The part of the universe that I find the most extraordinarily peculiar is the illusion of free choice. Of course, there is no rational argument that can be made in the context of mathematics (as the language of the universe) to support the theory of true free choice. But, the universe possesses an extraordinary quality that does the next best thing - which is, it provides the illusion of free choice. How does it do that? Of the dimensions of the universe - all ten or eleven (my reference is a trust in the basis of string theory as the most legitimate "theory of everything" that our society has come up with), it decided that one - no more, no less - would act so peculiarly that we can only travel one direction through it. Three others, of course, are bidirectional. The others are "wrapped up at the Planck scale", whatever that means.

When you start talking about the physics of the universe, you have to keep in mind how predisposed human minds are to perceiving certain things in a certain way. But, ten/eleven dimensions is an arbitrary number, which in my mind, is highly suspect. If a dimension is a dynamic of two directions, even the innocuous number one is an arbitrary value. So, we have two suspect occurrences of the number one - one dimension of them all, which is locked into unidirectional travel.

It amazes me that people believe that the argument for God is whether he designed the illusion that things older than six thousand years exist in the world as a test for nonbelievers. The evidence of God, of a predisposition for arbitrary decisions and whatever that means - is in the fabric of existence. The universe could have been one-dimensional. At least it would have one fewer arbitrary element in its architecture. Suffice to say, I would not be writing this now. Thus, all of the peculiarity might just be a sort of randomness that is solved through the idea that we will never know the nature of universes not suited to our existence because we can never visit them. There is a term for this that eludes me. We have some sort of negative-selection criteria at work that colors the conclusions we can draw about whether the architecture of the universe is representative of other universes, which I believe almost certainly have to exist.

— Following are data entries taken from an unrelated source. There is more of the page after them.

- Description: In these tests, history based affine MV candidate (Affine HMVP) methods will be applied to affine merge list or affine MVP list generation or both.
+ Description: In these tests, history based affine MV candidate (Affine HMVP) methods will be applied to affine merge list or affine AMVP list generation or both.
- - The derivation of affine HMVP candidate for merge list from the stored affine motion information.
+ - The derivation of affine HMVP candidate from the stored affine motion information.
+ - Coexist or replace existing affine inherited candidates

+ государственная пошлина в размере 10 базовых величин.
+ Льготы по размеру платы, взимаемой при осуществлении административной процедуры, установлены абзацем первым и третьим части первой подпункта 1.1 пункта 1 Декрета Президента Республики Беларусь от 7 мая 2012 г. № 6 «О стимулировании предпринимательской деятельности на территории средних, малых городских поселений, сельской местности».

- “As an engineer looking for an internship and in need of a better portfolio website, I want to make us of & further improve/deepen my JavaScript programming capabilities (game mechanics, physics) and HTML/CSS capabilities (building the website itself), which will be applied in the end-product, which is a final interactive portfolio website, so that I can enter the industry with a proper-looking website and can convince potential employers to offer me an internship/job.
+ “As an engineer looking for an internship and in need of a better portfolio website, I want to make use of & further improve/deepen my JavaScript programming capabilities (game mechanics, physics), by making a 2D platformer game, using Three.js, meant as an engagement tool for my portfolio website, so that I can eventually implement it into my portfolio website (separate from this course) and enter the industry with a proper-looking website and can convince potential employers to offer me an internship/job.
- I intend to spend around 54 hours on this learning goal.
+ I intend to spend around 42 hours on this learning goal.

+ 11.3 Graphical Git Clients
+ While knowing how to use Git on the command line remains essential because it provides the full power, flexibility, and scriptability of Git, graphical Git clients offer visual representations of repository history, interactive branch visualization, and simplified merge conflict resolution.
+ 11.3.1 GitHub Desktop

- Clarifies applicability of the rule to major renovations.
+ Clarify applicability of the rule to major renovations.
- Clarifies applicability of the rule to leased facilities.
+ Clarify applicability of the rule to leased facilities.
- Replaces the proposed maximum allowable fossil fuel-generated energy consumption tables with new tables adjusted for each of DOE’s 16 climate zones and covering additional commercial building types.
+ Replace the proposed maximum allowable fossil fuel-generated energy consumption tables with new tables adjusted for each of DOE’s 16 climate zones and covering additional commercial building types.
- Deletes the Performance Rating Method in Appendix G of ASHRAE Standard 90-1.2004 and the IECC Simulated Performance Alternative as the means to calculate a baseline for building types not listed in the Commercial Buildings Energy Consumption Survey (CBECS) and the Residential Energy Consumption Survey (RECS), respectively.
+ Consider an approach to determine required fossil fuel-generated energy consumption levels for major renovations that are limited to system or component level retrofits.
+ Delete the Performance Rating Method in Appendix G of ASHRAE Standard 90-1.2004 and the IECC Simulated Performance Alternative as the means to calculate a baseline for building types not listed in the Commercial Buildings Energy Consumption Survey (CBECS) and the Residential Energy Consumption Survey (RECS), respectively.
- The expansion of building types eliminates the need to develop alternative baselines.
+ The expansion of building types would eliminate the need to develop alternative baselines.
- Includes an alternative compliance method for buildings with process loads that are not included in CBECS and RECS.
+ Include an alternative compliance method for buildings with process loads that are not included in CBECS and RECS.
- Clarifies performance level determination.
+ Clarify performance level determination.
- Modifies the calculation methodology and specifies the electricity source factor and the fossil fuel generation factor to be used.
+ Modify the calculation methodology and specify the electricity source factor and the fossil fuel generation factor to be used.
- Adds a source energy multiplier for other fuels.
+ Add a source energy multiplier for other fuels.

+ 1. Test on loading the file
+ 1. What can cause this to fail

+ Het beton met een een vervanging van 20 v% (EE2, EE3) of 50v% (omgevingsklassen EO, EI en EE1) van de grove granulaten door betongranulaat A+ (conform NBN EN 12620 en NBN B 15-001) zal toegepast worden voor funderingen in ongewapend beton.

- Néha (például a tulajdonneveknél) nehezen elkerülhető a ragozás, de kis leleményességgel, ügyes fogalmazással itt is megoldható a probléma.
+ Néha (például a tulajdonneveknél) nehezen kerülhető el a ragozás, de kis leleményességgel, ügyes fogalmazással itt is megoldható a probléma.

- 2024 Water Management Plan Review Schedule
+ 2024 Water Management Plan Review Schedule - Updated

Since I constantly need to quote Jorge Luis Borges, and since he was both familiar with these issues and wrote eloquently about them, we're getting that quote, which to a thinking man might be a better starting point than MY rambling:

"We (the indivisible divinity that works in us) have dreamed the world. We have dreamed it resistant, mysterious, visible, ubiquitous in space and firm in time, but we have allowed slight, and eternal bits of the irrational to form its architecture, so as to know that it is false."